*Dataset records*:
---

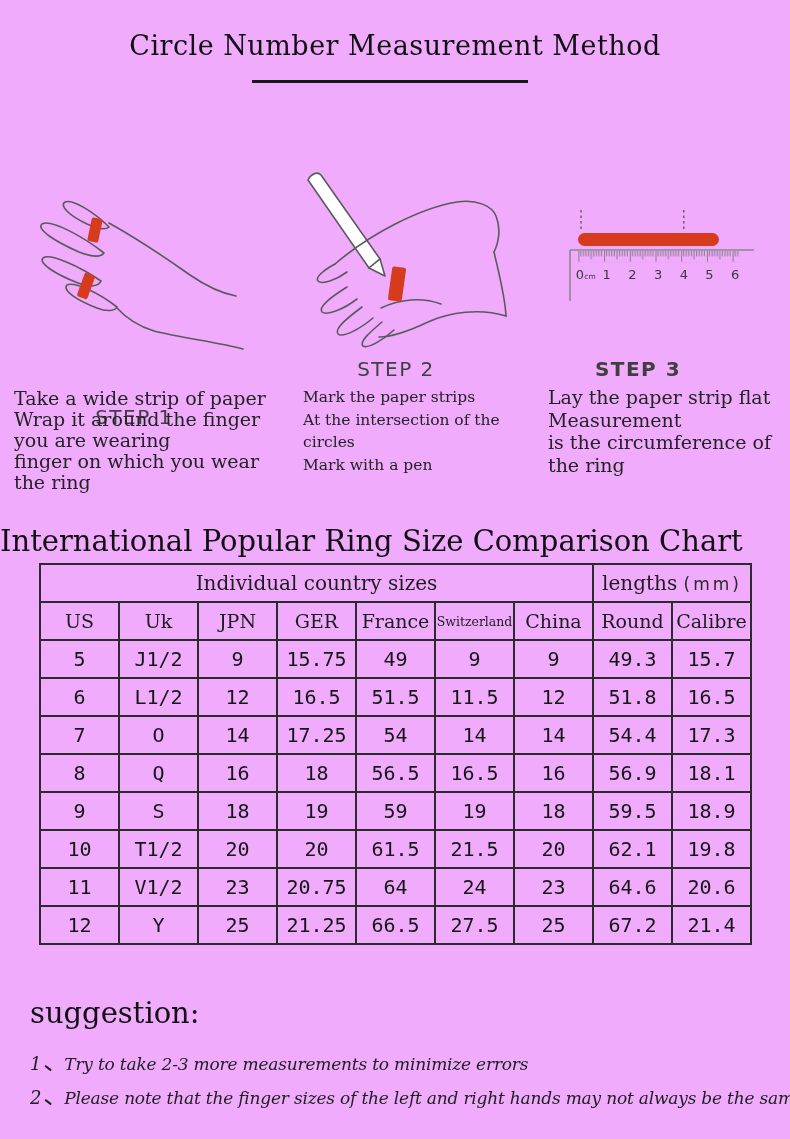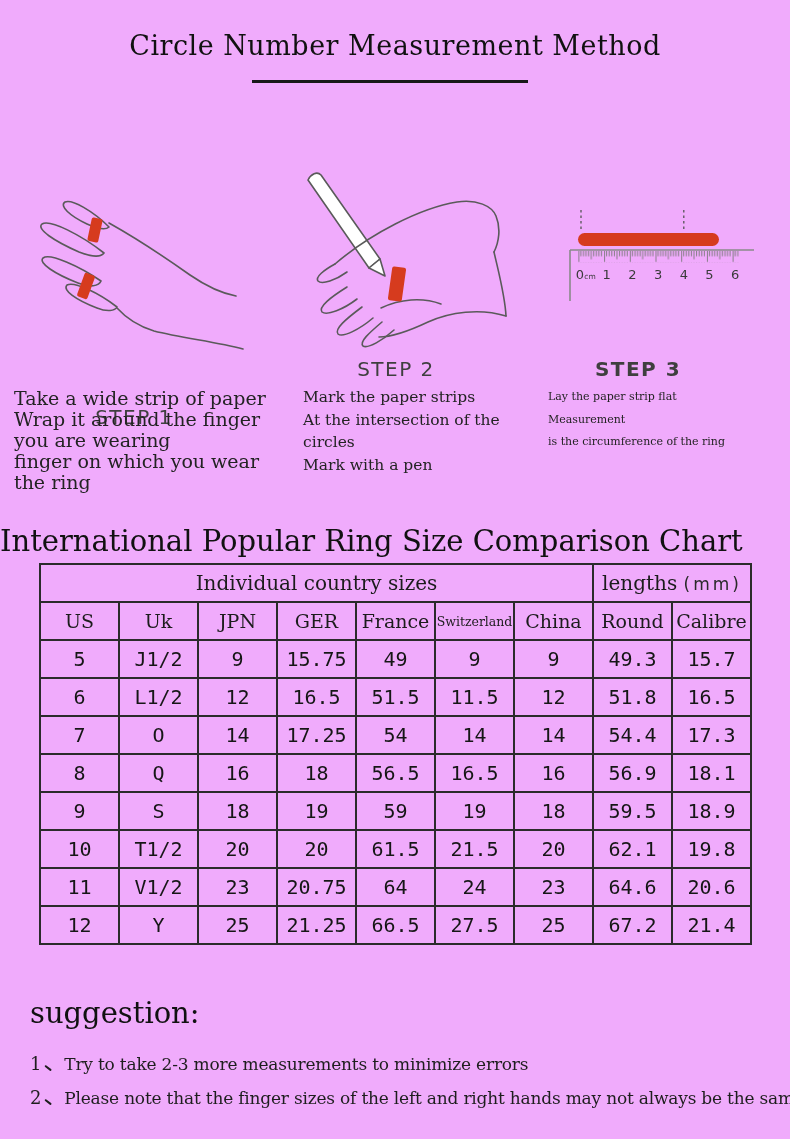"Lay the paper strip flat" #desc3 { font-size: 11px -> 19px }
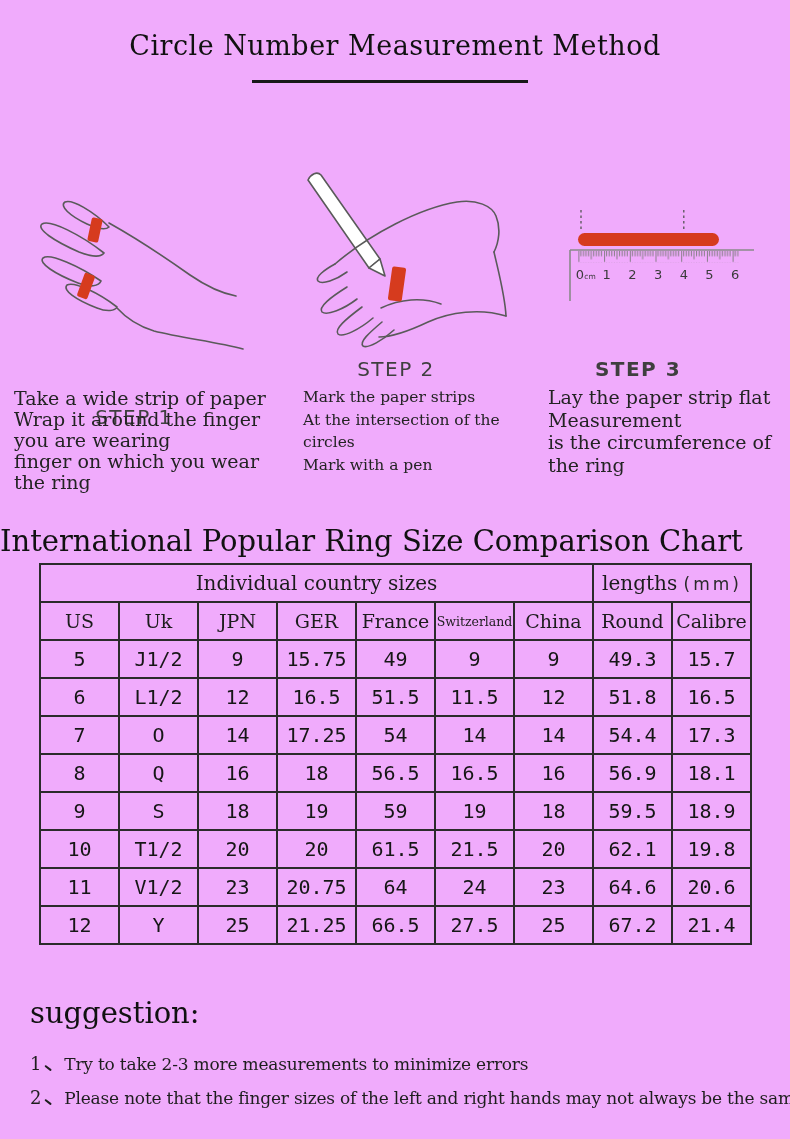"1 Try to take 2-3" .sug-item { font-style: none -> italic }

---

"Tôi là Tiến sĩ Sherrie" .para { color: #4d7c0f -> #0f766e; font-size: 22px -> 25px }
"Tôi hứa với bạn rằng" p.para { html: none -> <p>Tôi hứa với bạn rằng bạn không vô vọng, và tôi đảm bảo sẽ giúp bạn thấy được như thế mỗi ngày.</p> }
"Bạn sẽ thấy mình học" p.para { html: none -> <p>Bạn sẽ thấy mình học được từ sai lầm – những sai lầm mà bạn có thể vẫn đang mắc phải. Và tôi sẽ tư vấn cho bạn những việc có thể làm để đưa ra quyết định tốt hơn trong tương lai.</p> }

---

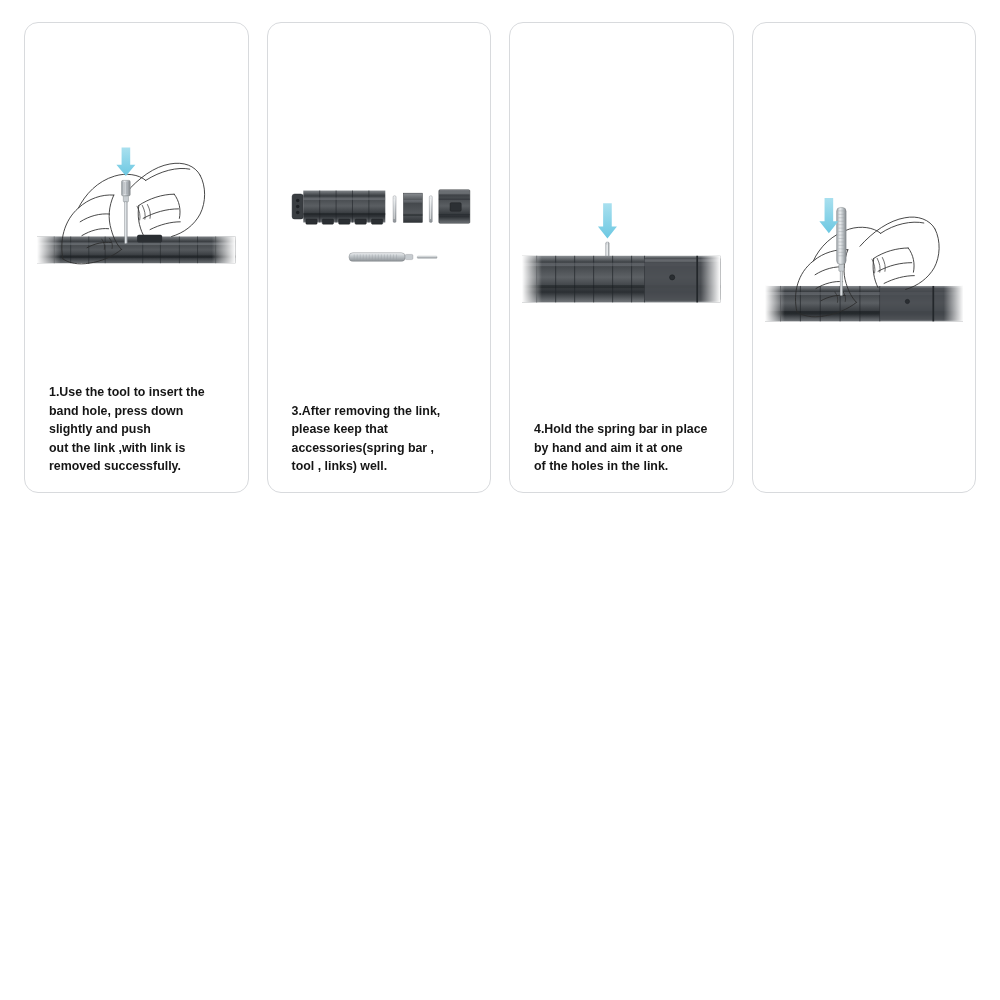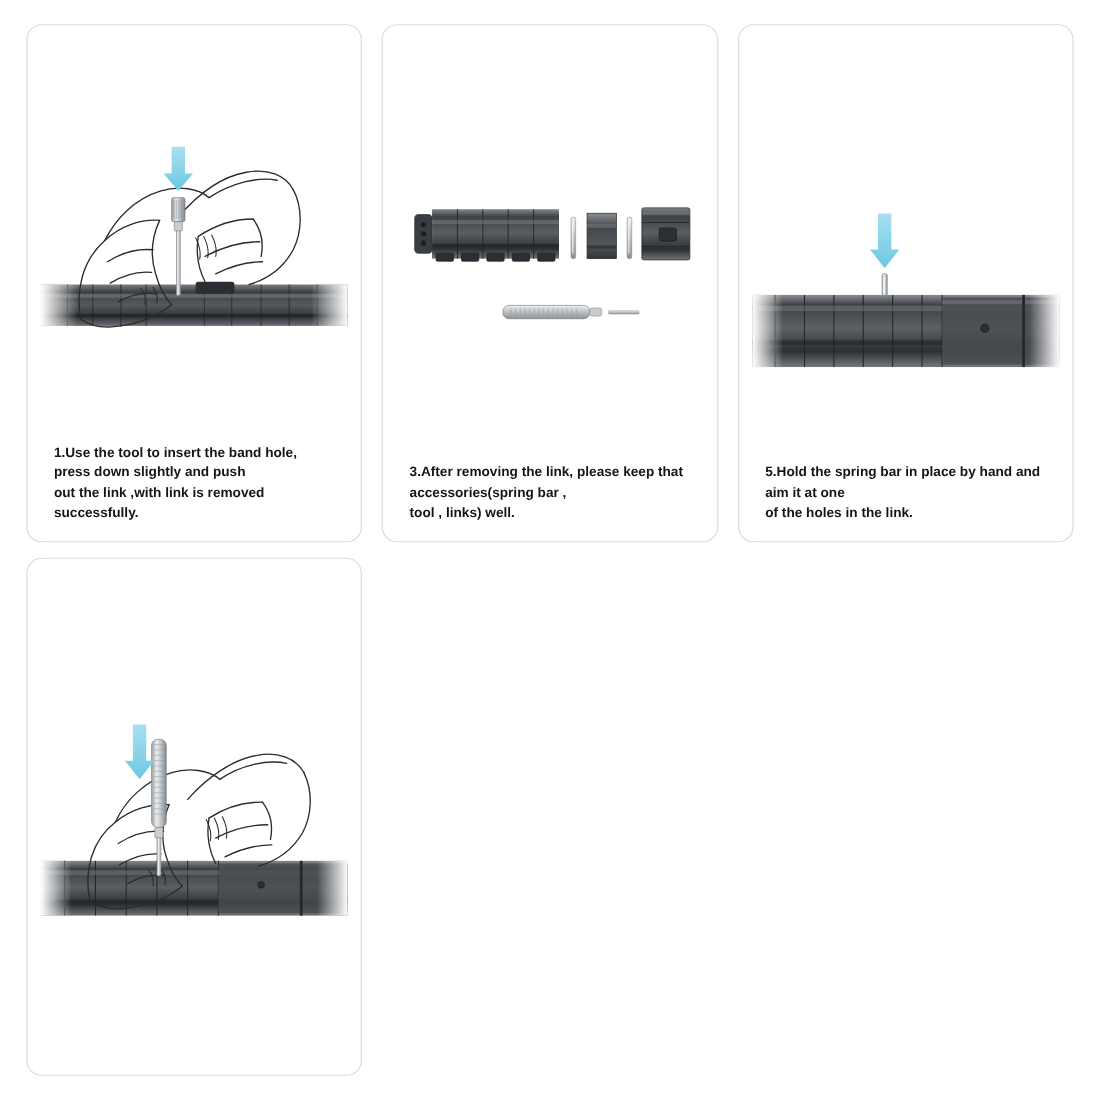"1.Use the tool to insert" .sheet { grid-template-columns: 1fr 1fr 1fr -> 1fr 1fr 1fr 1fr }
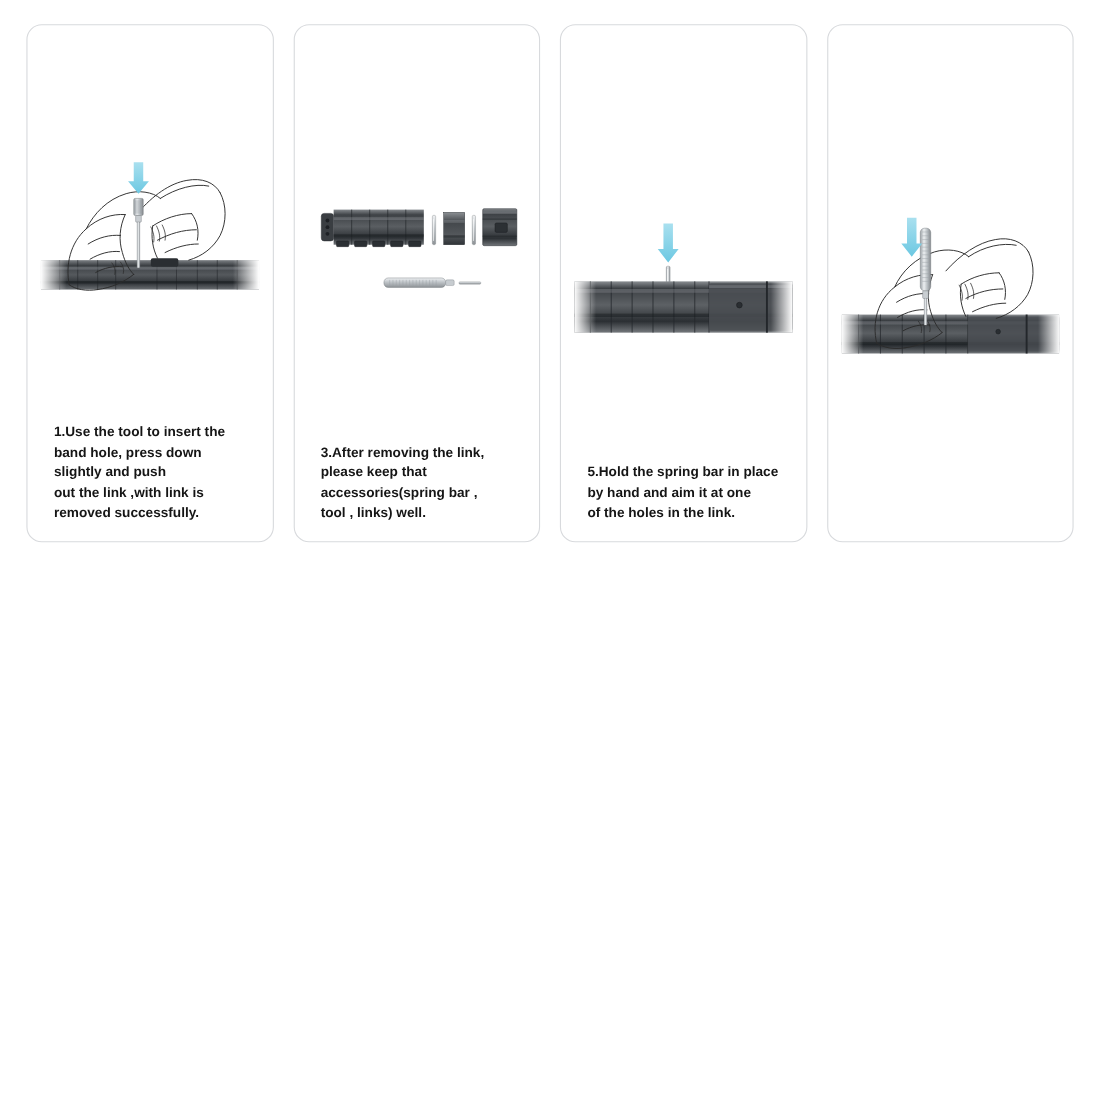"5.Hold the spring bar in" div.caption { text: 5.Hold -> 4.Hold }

---

*Work required*: Copy from the entries above each line in which the string "html" can be found.

*Exercise output*:
"Tôi hứa với bạn rằng" p.para { html: none -> <p>Tôi hứa với bạn rằng bạn không vô vọng, và tôi đảm bảo sẽ giúp bạn thấy được như thế mỗi ngày.</p> }
"Bạn sẽ thấy mình học" p.para { html: none -> <p>Bạn sẽ thấy mình học được từ sai lầm – những sai lầm mà bạn có thể vẫn đang mắc phải. Và tôi sẽ tư vấn cho bạn những việc có thể làm để đưa ra quyết định tốt hơn trong tương lai.</p> }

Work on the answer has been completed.